▶ [To do] Search the entries for the line containing "transform: rotate(-4deg);". Repeat it, then every line after it, exactly through the final line.

▶ [Source data]
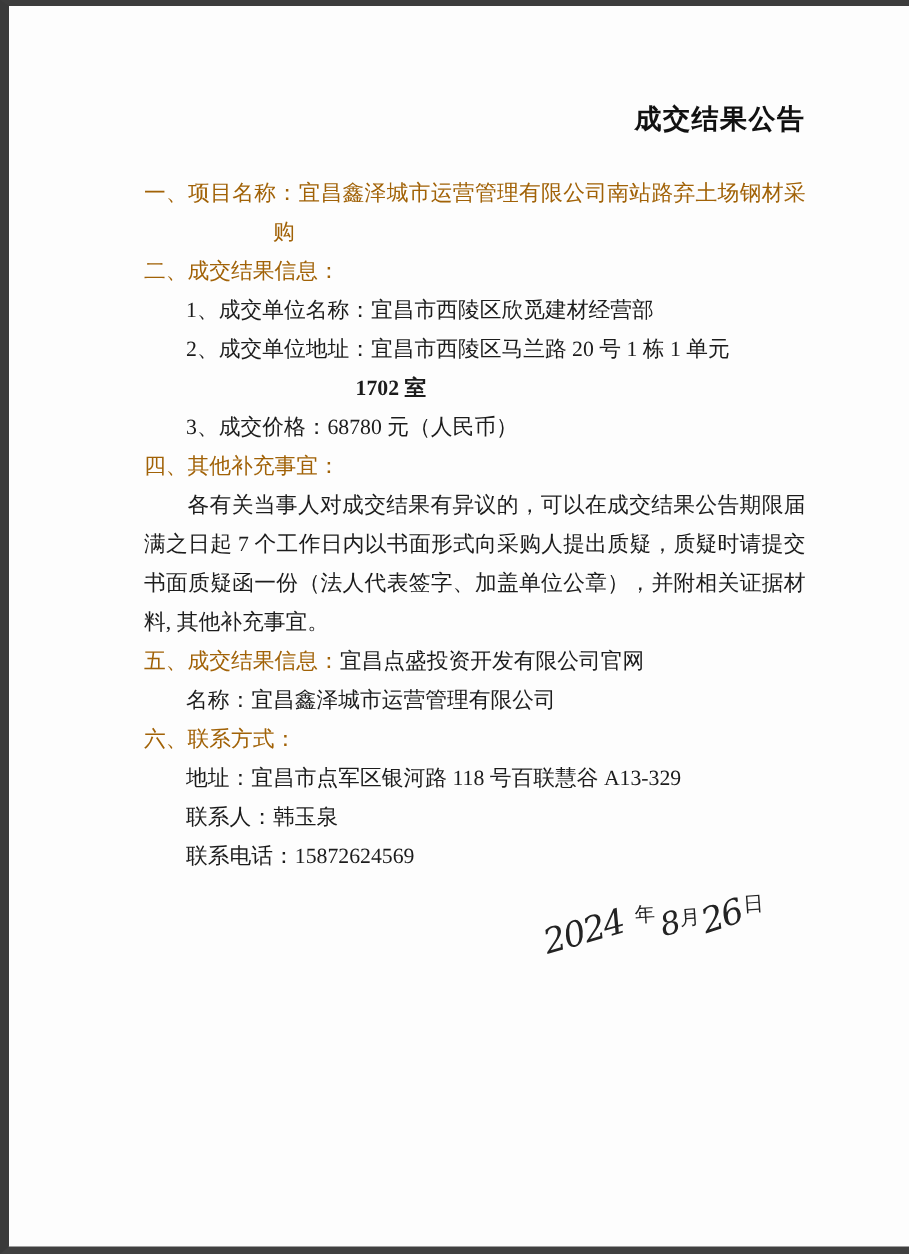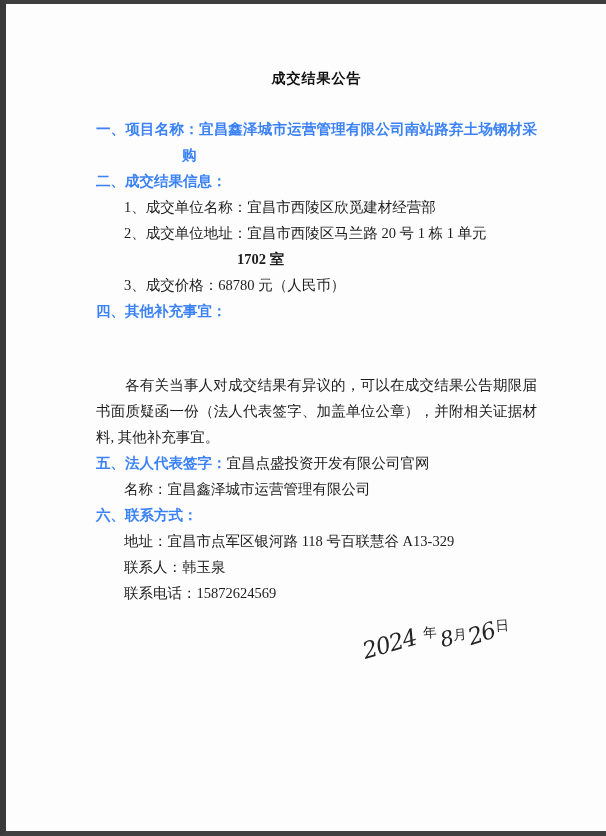--- a/index.html
+++ b/index.html
@@ -21,43 +21,43 @@
     font-family: "Liberation Serif", "DejaVu Serif", serif;
     color: #1c1c1c;
     position: relative;
   }
   .content {
     box-sizing: border-box;
     padding: 62px 69px 0 90px;
     width: 100%;
   }
   .title {
-    font-size: 14px;
+    font-size: 18px;
     font-weight: bold;
-    text-align: center;
+    text-align: right;
     letter-spacing: 1px;
     line-height: 26px;
     margin-bottom: 24px;
     color: #111;
   }
   .line {
     font-size: 14.5px;
     line-height: 26px;
     white-space: nowrap;
   }
-  .bold { font-weight: bold; color: #3b82f6; }
+  .bold { font-weight: normal; color: #a16207; }
   .jline {
     white-space: normal;
     text-align: justify;
     text-align-last: justify;
   }
   .hang { padding-left: 86px; }
   .sub  { padding-left: 28px; }
   .addr2 { padding-left: 141px; font-weight: bold; }
-  .pindent { text-indent: 29px; margin-top: 48px; }
+  .pindent { text-indent: 29px; }
   .date-line {
     margin-top: 16px;
     text-align: right;
     padding-right: 27px;
     transform: rotate(-4deg);
     height: 48px;
     line-height: 44px;
     color: #232323;
   }
   .hw {
@@ -92,24 +92,25 @@
 
     <div class="line bold">二、成交结果信息：</div>
     <div class="line sub">1、成交单位名称：宜昌市西陵区欣觅建材经营部</div>
     <div class="line sub">2、成交单位地址：宜昌市西陵区马兰路 20 号 1 栋 1 单元</div>
     <div class="line addr2">1702 室</div>
     <div class="line sub">3、成交价格：68780 元（人民币）</div>
 
 
     <div class="line bold">四、其他补充事宜：</div>
     <div class="line jline pindent">各有关当事人对成交结果有异议的，可以在成交结果公告期限届</div>
+    <div class="line jline">满之日起 7 个工作日内以书面形式向采购人提出质疑，质疑时请提交</div>
     <div class="line jline">书面质疑函一份（法人代表签字、加盖单位公章），并附相关证据材</div>
     <div class="line">料, 其他补充事宜。</div>
 
-    <div class="line"><span class="bold">五、法人代表签字：</span><span>宜昌点盛投资开发有限公司官网</span></div>
+    <div class="line"><span class="bold">五、成交结果信息：</span><span>宜昌点盛投资开发有限公司官网</span></div>
 
     <div class="line sub">名称：宜昌鑫泽城市运营管理有限公司</div>
     <div class="line bold">六、联系方式：</div>
     <div class="line sub">地址：宜昌市点军区银河路 118 号百联慧谷 A13-329</div>
     <div class="line sub">联系人：韩玉泉</div>
     <div class="line sub">联系电话：15872624569</div>
 
     <div class="date-line">
       <span class="hw hw-year">2024</span><span class="dl dl-year">年</span><span class="hw hw-month">8</span><span class="dl dl-month">月</span><span class="hw hw-day">26</span><span class="dl dl-day">日</span>
     </div>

▶ [Answer box]
     transform: rotate(-4deg);
     height: 48px;
     line-height: 44px;
     color: #232323;
   }
   .hw {
@@ -92,24 +92,25 @@
 
     <div class="line bold">二、成交结果信息：</div>
     <div class="line sub">1、成交单位名称：宜昌市西陵区欣觅建材经营部</div>
     <div class="line sub">2、成交单位地址：宜昌市西陵区马兰路 20 号 1 栋 1 单元</div>
     <div class="line addr2">1702 室</div>
     <div class="line sub">3、成交价格：68780 元（人民币）</div>
 
 
     <div class="line bold">四、其他补充事宜：</div>
     <div class="line jline pindent">各有关当事人对成交结果有异议的，可以在成交结果公告期限届</div>
+    <div class="line jline">满之日起 7 个工作日内以书面形式向采购人提出质疑，质疑时请提交</div>
     <div class="line jline">书面质疑函一份（法人代表签字、加盖单位公章），并附相关证据材</div>
     <div class="line">料, 其他补充事宜。</div>
 
-    <div class="line"><span class="bold">五、法人代表签字：</span><span>宜昌点盛投资开发有限公司官网</span></div>
+    <div class="line"><span class="bold">五、成交结果信息：</span><span>宜昌点盛投资开发有限公司官网</span></div>
 
     <div class="line sub">名称：宜昌鑫泽城市运营管理有限公司</div>
     <div class="line bold">六、联系方式：</div>
     <div class="line sub">地址：宜昌市点军区银河路 118 号百联慧谷 A13-329</div>
     <div class="line sub">联系人：韩玉泉</div>
     <div class="line sub">联系电话：15872624569</div>
 
     <div class="date-line">
       <span class="hw hw-year">2024</span><span class="dl dl-year">年</span><span class="hw hw-month">8</span><span class="dl dl-month">月</span><span class="hw hw-day">26</span><span class="dl dl-day">日</span>
     </div>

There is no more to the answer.